2017-06-02 20:20:05 | 阿頼耶識の存在論証
  
「しかれば、大悲の願船に乗じて光明の広海に浮かびぬれば、至徳の風静かに衆禍の波転ず。すなわち無明の闇を破し、速やかに無量光明土に到りて大般涅槃を証す、普賢の徳に遵うなり。知るべし、と。 」(『行巻』)

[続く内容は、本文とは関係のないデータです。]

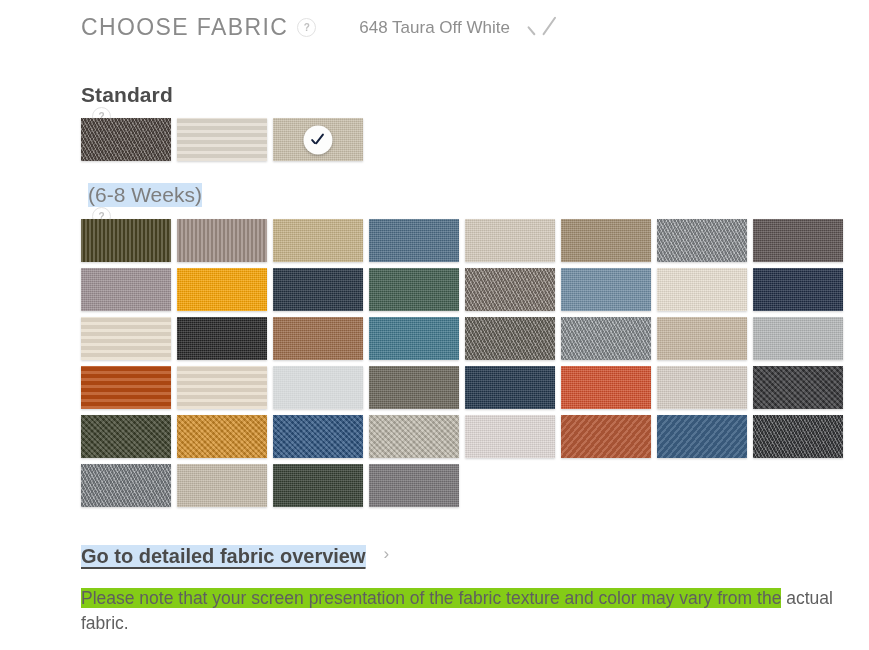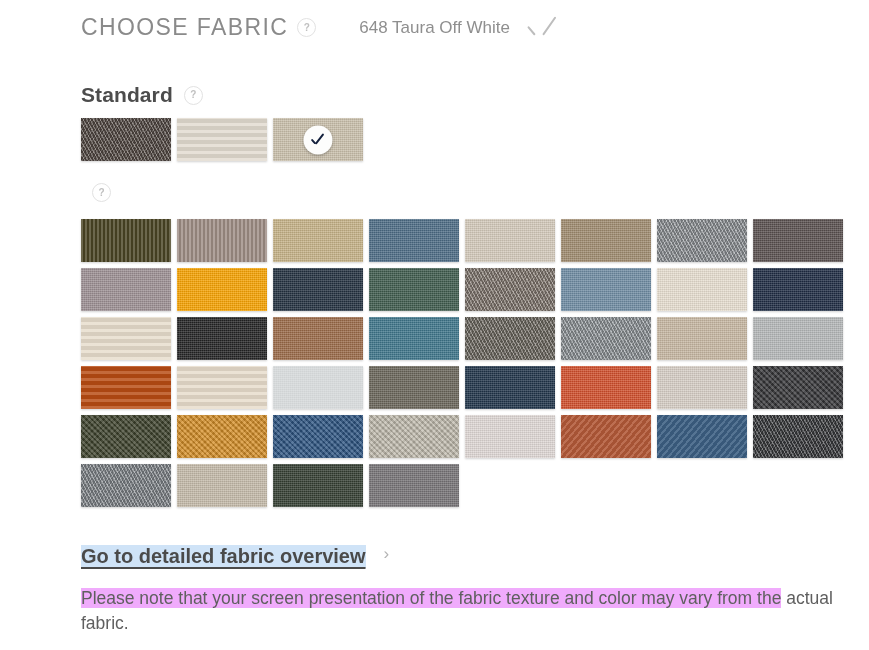"Standard" .group-head { align-items: center -> flex-start; flex-direction: none -> column }
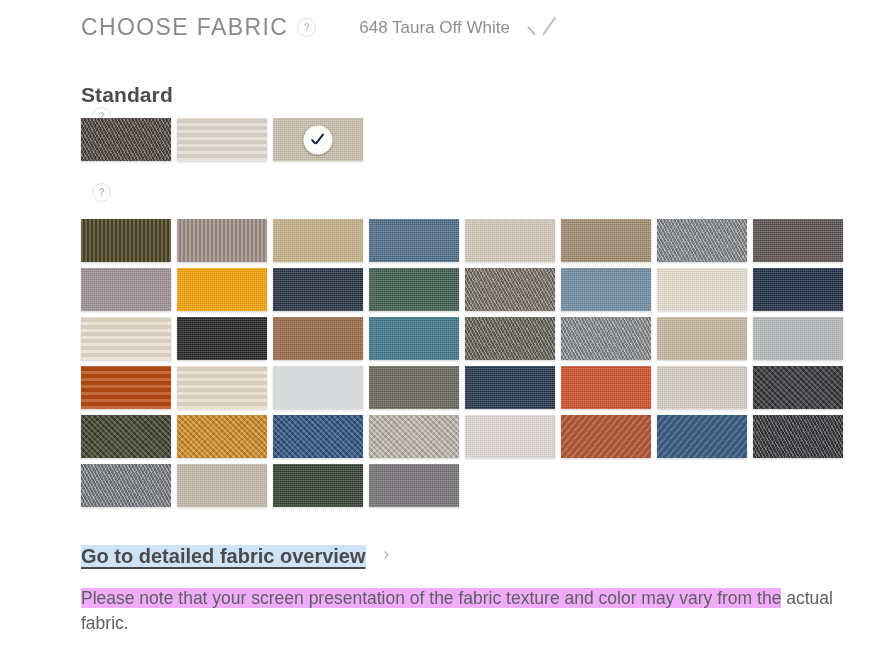"(6-8 Weeks)" span.lead { html: none -> <span>(6-8 Weeks)</span> }
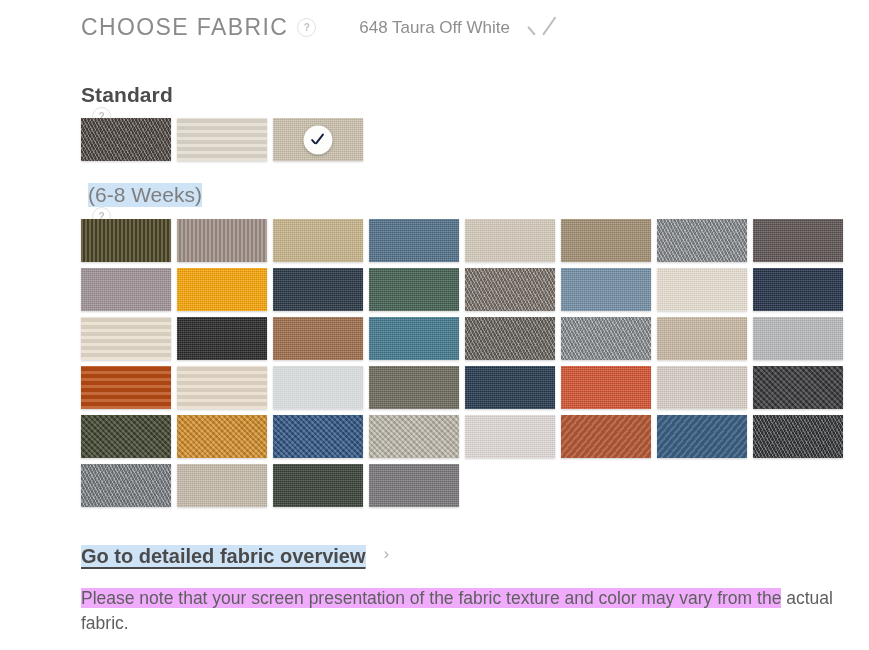"Please note that your screen" .note .hl { background: #f0abfc -> #84cc16 }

 最後の理証になります。第十は心染浄証(シンゼンジョウショウ)
 「又契経に説かく、心雑染なるが故に有情雑染なり。心清浄なるが故に有情清浄なりと云う。若し此の識無くば、彼の染・浄の心有るべからざるが故に。」(『論』第四・九左)
  この一節は『維摩経』の中の言葉ですね。
 「心浄なるが故に衆生浄なり。心垢なるが故に衆生垢なり」と。
 第八識は、染・浄の所依となることを論証しているのです。この識が無かったならば、私たちは迷うこともできず、覚ることもできないのです。迷っていることがはっきりしますと、迷いを翻す運動が起こってきます、それが覚りにつながるのですが、自己正当化の中で、迷いの因を他に振り向けますと、迷っていることが覆われてしまいます、それが雑染と押さえられていることです。自己正当化の闇が見えないということですね。
 第八識を所依として、染と浄の心が現われてくるのですが、染と浄の二つの心があるのではないのです。覆われているのか、覆われていないのかですが、何が覆ってくるのか、第八識を覆ってくるものが問われています。惑・業・苦の三業の因果に依るのですね。
 大雑把に押さえますと、
 私の心が汚れてきまうと、私は汚れます、汚れた心で世界を感じますから、世界も汚れてきます。
 反対に、
 私の心が浄らかになりますと、私も、私が感じている世界も浄らかになりますね。
 この染・浄の矛盾した心を引き受けているのは、無覆無記性である阿頼耶識の世界なんですね。阿頼耶識は色づけがされていない純粋無垢な心です。心澄浄と云われていますのは、心は善か悪かではなく、無記であるということなんですね、そして無記は果相です。いのちの現在性だと思います。いのちはいつでも心澄浄である。ですから、意識が阿頼耶識に様々な色を着色するのですね。染にも、浄にもです。
           染
   阿頼耶識 〈
           浄
 ここのところをはっきりとさせるのが聞法でしょうね。法を聞くことに於いて生活が聞法になるのでしょう。生活即聞法、真宗の醍醐味ではないでしょうか。
 雑染は我執なのですが、我執が見えんですわ。でもね、我執が阿頼耶識に纏わりつきますと、煩悩が漏れます。ここを依り所としているのが有漏の世界です。この世界は偏に生死流転を繰返します。迷いの世界の現出ですね。
 後半は雑染と清浄について説明がなされています。次回にします。